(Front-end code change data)
* * * * *
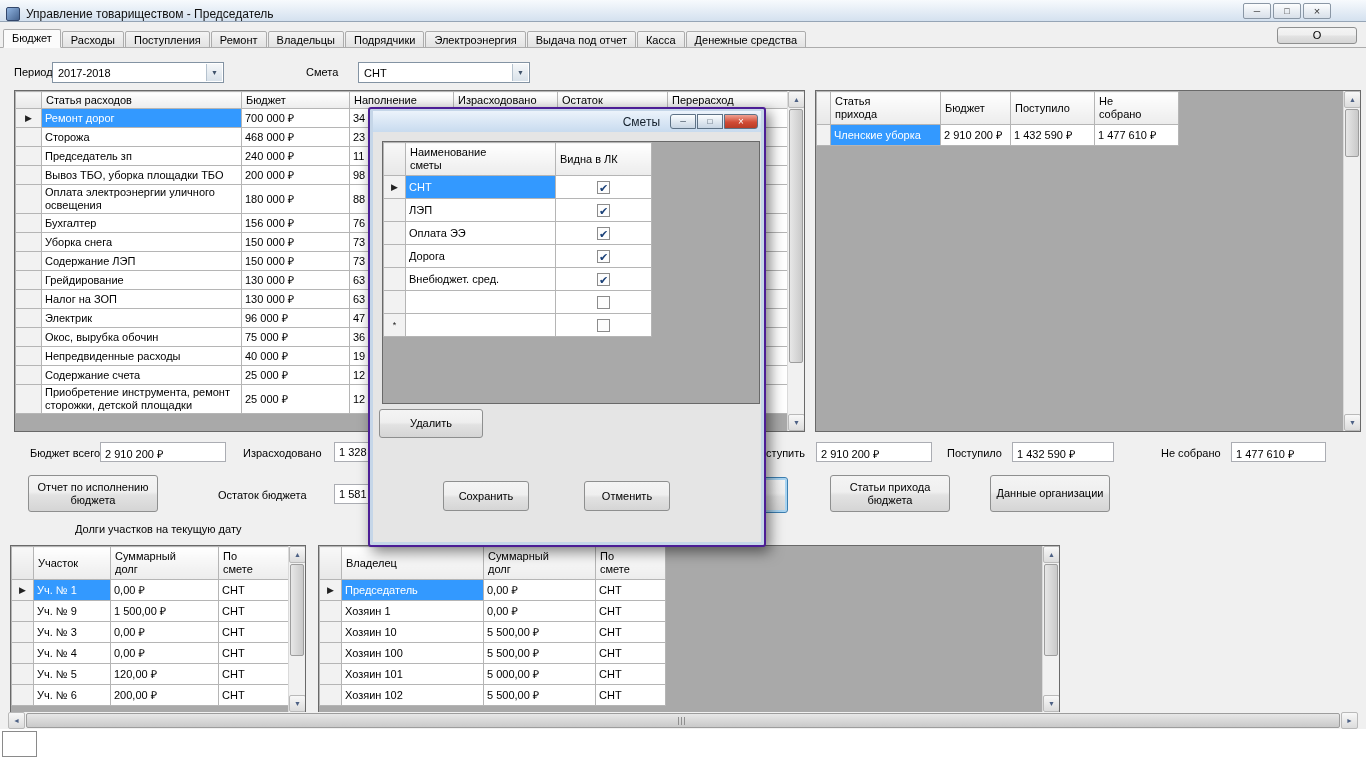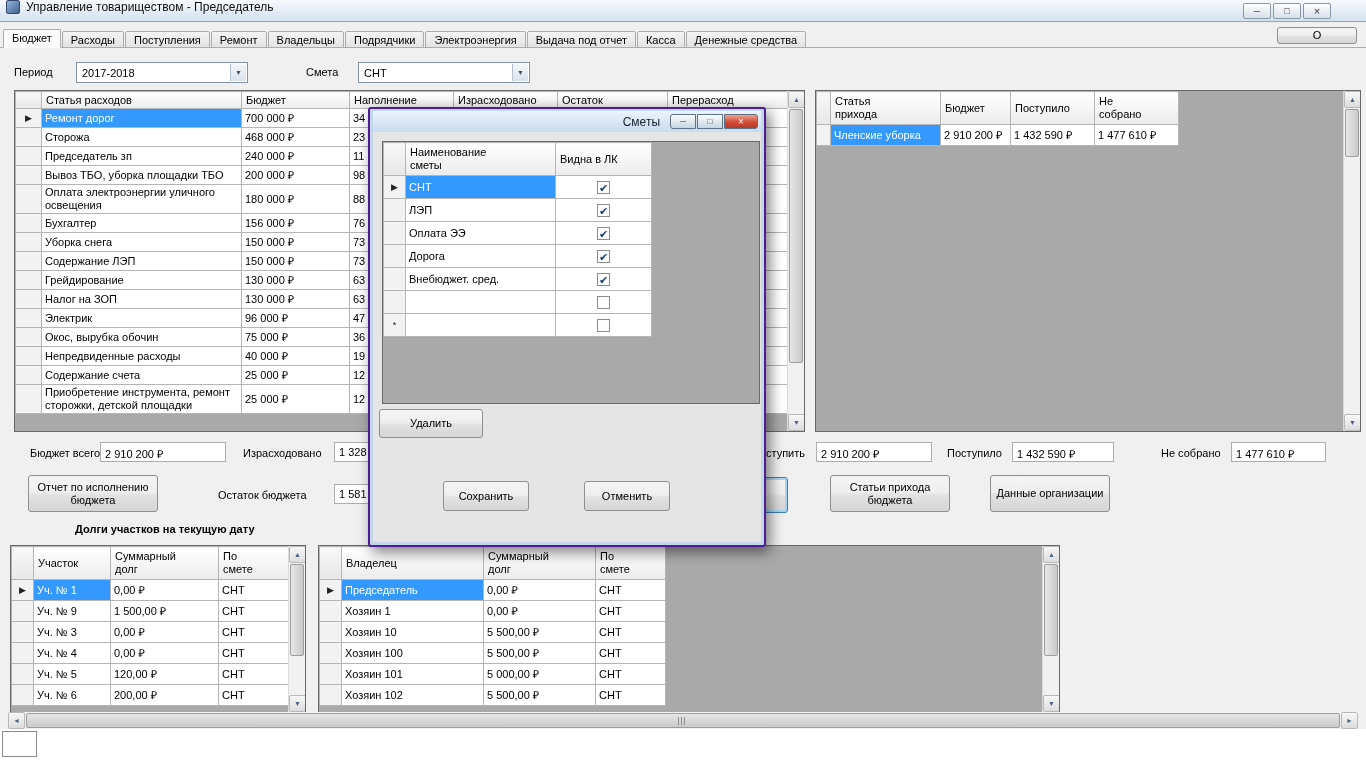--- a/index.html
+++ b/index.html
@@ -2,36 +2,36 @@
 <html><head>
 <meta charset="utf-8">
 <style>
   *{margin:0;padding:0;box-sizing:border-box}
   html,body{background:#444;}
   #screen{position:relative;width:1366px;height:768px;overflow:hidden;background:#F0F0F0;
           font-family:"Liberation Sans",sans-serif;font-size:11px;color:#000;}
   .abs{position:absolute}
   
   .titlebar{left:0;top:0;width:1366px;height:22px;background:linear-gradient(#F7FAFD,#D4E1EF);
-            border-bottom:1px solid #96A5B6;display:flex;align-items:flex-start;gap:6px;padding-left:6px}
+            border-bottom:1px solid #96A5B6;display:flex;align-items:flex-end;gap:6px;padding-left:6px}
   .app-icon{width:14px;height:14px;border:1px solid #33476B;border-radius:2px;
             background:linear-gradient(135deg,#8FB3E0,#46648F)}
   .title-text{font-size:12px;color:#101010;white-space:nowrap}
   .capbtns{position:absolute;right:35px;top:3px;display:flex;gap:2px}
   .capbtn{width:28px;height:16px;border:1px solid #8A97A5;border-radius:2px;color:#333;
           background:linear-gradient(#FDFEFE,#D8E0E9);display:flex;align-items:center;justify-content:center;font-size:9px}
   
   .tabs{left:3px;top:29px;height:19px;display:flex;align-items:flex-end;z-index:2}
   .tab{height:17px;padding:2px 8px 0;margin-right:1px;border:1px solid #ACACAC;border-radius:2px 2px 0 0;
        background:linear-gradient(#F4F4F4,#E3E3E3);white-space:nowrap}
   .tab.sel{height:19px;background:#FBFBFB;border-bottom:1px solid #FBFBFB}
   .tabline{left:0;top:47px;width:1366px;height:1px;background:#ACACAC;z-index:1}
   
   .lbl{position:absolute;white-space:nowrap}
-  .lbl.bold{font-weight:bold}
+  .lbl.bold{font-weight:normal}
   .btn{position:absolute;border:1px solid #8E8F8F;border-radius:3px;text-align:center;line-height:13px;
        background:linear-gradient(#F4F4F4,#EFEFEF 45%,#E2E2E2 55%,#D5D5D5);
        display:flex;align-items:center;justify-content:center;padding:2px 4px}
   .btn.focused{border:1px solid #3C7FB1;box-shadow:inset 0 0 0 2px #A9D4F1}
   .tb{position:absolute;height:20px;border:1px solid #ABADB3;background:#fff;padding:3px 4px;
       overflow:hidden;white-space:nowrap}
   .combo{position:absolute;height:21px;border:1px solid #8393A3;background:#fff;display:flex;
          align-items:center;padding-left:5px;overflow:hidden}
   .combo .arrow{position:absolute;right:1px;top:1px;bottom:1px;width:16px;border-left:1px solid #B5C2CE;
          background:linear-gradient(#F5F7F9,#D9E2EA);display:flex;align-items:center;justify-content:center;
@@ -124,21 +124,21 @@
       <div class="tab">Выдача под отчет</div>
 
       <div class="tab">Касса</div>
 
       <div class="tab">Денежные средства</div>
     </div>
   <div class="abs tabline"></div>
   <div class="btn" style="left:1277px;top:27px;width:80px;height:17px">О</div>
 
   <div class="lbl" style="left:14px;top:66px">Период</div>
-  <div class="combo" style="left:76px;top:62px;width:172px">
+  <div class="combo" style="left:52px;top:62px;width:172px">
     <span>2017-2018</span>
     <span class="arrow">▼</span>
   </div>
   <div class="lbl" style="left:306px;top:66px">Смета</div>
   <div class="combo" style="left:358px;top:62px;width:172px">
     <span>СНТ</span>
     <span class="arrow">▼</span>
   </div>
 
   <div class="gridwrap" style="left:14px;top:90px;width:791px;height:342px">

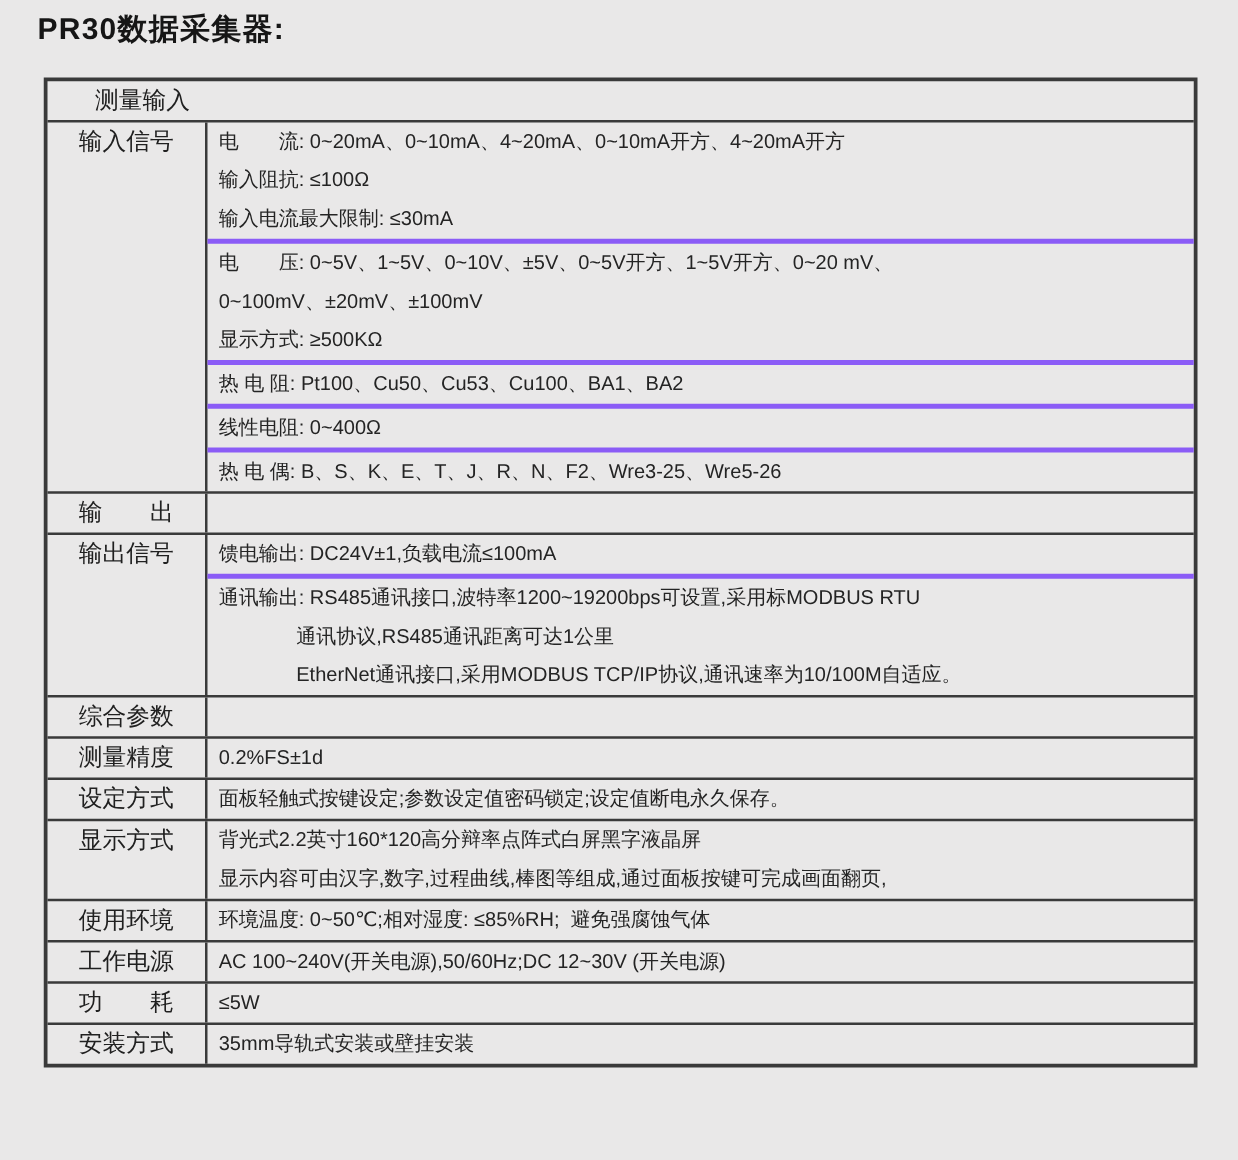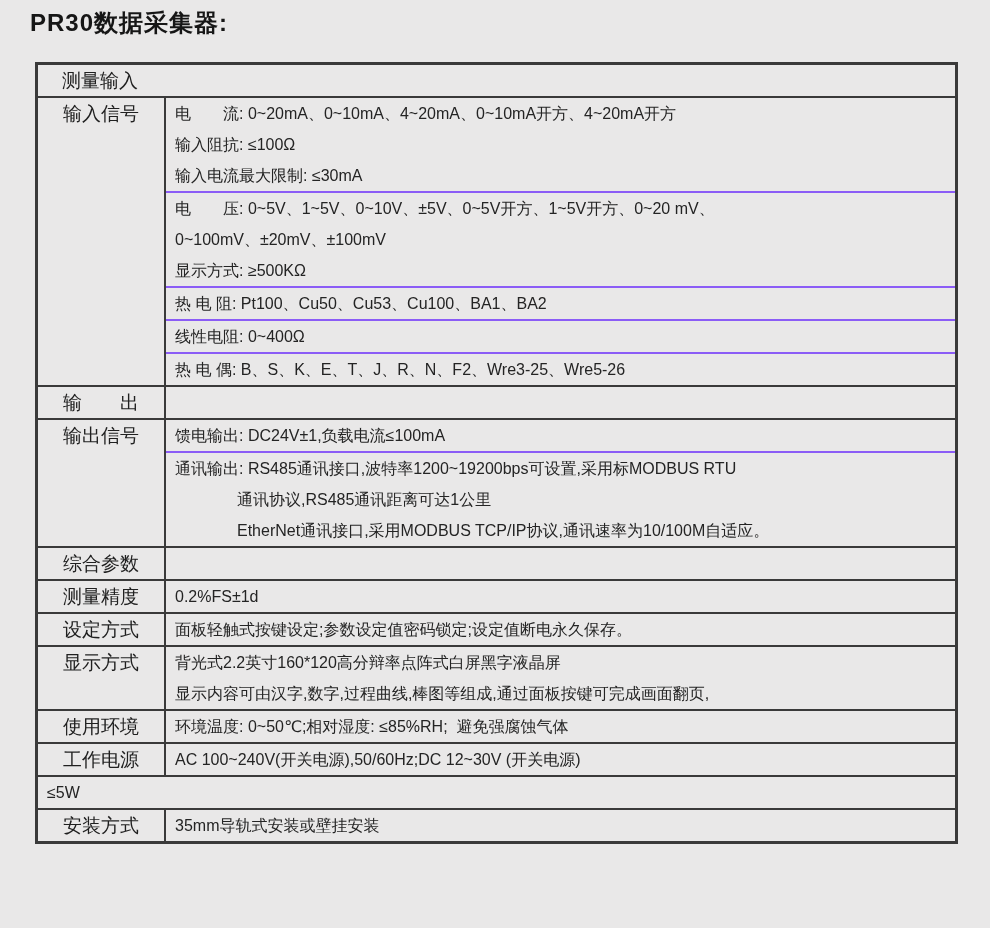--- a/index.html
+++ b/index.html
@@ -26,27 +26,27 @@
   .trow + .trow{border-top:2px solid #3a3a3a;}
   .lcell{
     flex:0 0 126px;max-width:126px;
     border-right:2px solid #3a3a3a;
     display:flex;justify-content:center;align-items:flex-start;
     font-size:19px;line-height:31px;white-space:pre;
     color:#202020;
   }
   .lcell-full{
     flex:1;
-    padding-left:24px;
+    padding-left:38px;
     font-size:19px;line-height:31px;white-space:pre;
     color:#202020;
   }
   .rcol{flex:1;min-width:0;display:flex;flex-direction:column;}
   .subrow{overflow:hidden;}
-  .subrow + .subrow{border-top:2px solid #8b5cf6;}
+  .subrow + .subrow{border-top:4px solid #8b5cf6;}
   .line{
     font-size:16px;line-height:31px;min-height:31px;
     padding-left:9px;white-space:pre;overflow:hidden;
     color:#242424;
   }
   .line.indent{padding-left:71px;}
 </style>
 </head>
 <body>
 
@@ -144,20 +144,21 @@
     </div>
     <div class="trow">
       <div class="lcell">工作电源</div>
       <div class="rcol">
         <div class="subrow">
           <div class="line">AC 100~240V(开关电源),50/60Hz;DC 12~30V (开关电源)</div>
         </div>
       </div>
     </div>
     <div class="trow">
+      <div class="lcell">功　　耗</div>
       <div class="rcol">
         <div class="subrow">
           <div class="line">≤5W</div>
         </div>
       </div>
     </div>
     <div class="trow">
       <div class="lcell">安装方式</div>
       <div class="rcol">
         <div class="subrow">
* * * * *
Find the lines above that include the string "bottom" and copy them.

SOLUTION TO THIS EXERCISE>
-            border-bottom:1px solid #96A5B6;display:flex;align-items:flex-start;gap:6px;padding-left:6px}
+            border-bottom:1px solid #96A5B6;display:flex;align-items:flex-end;gap:6px;padding-left:6px}
   .tab.sel{height:19px;background:#FBFBFB;border-bottom:1px solid #FBFBFB}
   .combo .arrow{position:absolute;right:1px;top:1px;bottom:1px;width:16px;border-left:1px solid #B5C2CE;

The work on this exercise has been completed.